Writer Kelly is also a Seljak Brand model!

 

It is now August, and soon I will need two hands to count the months that have passed in this dance between holding pattern and crisis response, between hope and dread. I’ve become intimately familiar with my home and its surrounding streets. I’ve seen seeds turn into plants and trees shed their leaves, slowly turning from green to red, from brown to nothing. I’ve watched the oranges that overhang the laneway ripen and disappear. At the park down the street, red and white plastic tape is knotted around the play equipment for the second time now. Two swings hang from a clown-like face, the incongruence of its manic smile and panicked eyes mirroring the feeling of knife’s-edge surrealness that permeates everything. This is a new experience for many of us, a murky period of prolonged uncertainty that is challenging our collective narrative of instant elasticity. We are all grasping for solid ground, unsure of how or where to find it. In the midst of this, there is also a glimmer of hope: that this crisis might be the catalyst that pushes us into a better world. 

 Since the pandemic brought entire countries to a standstill, there has been speculation about whether, following the crisis, we will retreat quickly to our “old ways” of corporate corruption and mindless consumption, or use the opportunity to forge a “new world”. It’s an interesting question and in many ways a worthwhile one, but I’m particularly struck by the way in which these alternatives are presented as a dichotomy: an outdated, greedy, capitalist reality versus a shimmering new utopia, which will only be won through the grit and determination of a “fight”. We’ve spent our lives being conditioned to view every challenge as a war or fight: against drugs, communism, terrorism, fascism, crime, climate change, bushfires. We’re all familiar with the fight and what it implicitly requires of us. Anger, fervour, sacrifice, devotion, stoicism. I’ve been wondering if this well-intentioned vision is equally limited by the language of the oppression and violence it seeks to address - a vision that, defined in opposition to a crisis, is still ultimately enacting it. Philosopher Bayo Akomolafe describes this as a “crisis of form”, an inability to see outside the dominant narrative, even in attempts to challenge it. “Activism is increasingly instrumental. It’s performing a form of power that is tied to the logic and algorithm of the status quo, which makes activism, even in its search for justice, a creature of the status quo. Which makes hope and justice, as ironic as that sounds, creatures of the things we’re trying to leave behind.” In our desensitisation to the language of the “fight”, we neglect to question what that language is obscuring. In fight, like in flight, there is no time to pause or reflect. In our fight against the “old world”, do we know what our new one looks like, or who we as individuals and communities would want to be within it? Perhaps the myth of the “noble battle” obscures the need for something nobler and quieter: slowing down to heal and to more deeply address the origins of our impatient, inequitable, insatiably consumerist societies. 
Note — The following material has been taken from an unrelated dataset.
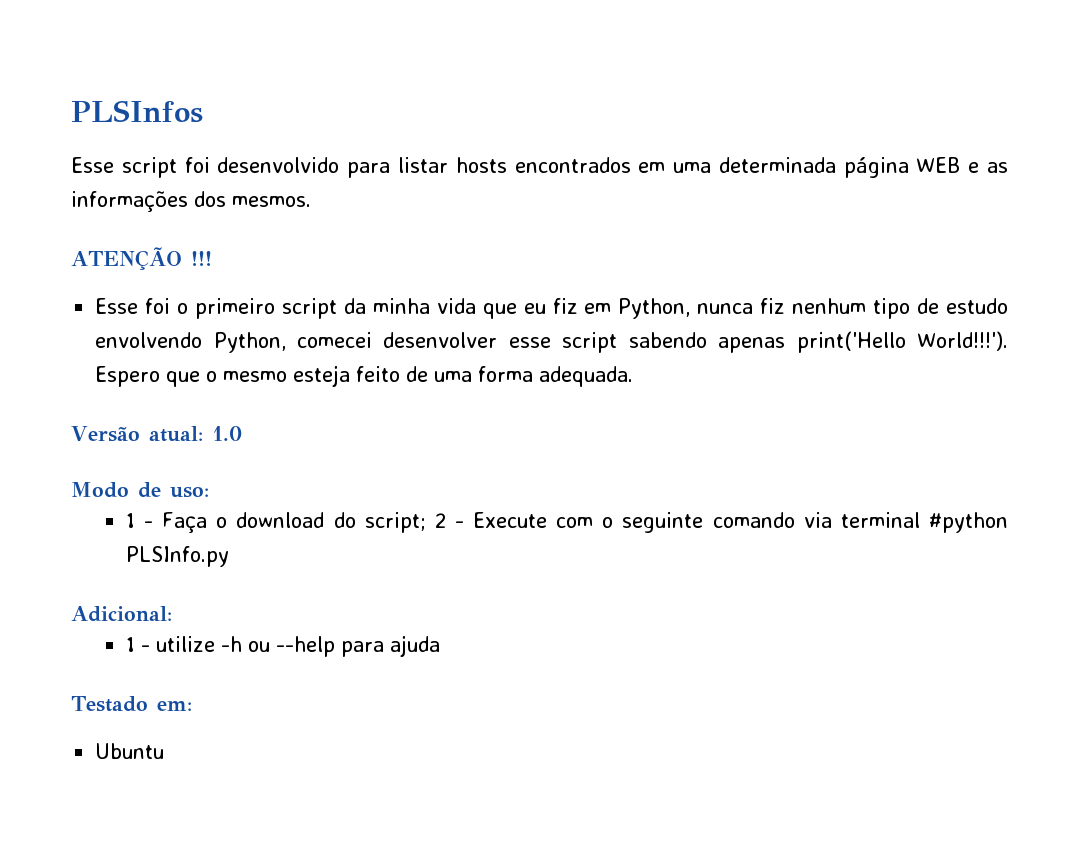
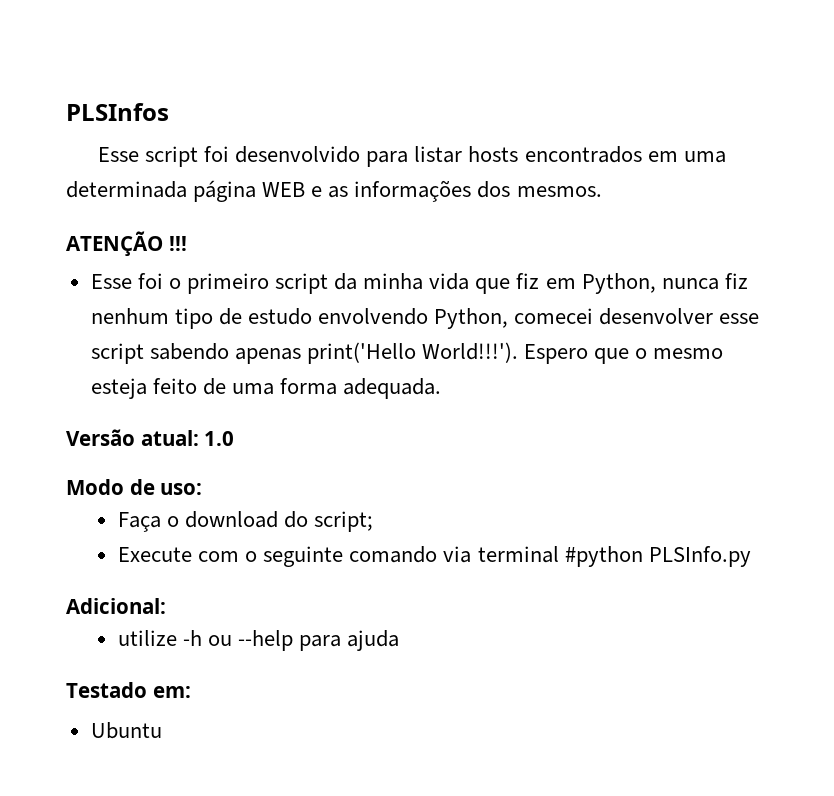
[523,303,546,314] eu -> (511, 286) none
[125,513,154,528] 1 - -> (203, 489) none
[434,513,464,528] 2 - -> (374, 521) //
[125,637,150,652] 1 - -> (166, 606) none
Much of modern western life is designed to distract and fragment our inner worlds, leaving us disconnected from ourselves and our communities in ways that are painful yet difficult to name. Often, rather than pausing to reflect on our fraught relationships with ourselves and our environments, we cover over the anxiety and disconnection with more distraction. Society rewards this in myriad ways. Over the past months I have effectively been stripped of many of my distractions of choice, leaving me with the time and space to examine my mental reflexes and my relationship to the world around me. It’s been uncomfortable and surprising. I am learning about the shortcuts my brain takes to figure out what to think about things, often laden with assumptions and oversimplifications. I am beginning to understand how often thinking and acting are bottle corks for feeling, which is the work that I, like many others, most need to do. I’m starting to see how often I define my hopes for the future by what I don’t want, rather than what I do want. I’ve realised that many of the ways I am responding to the pandemic are not isolated thoughts and behaviours but the programming of past traumas, both personal and societal. 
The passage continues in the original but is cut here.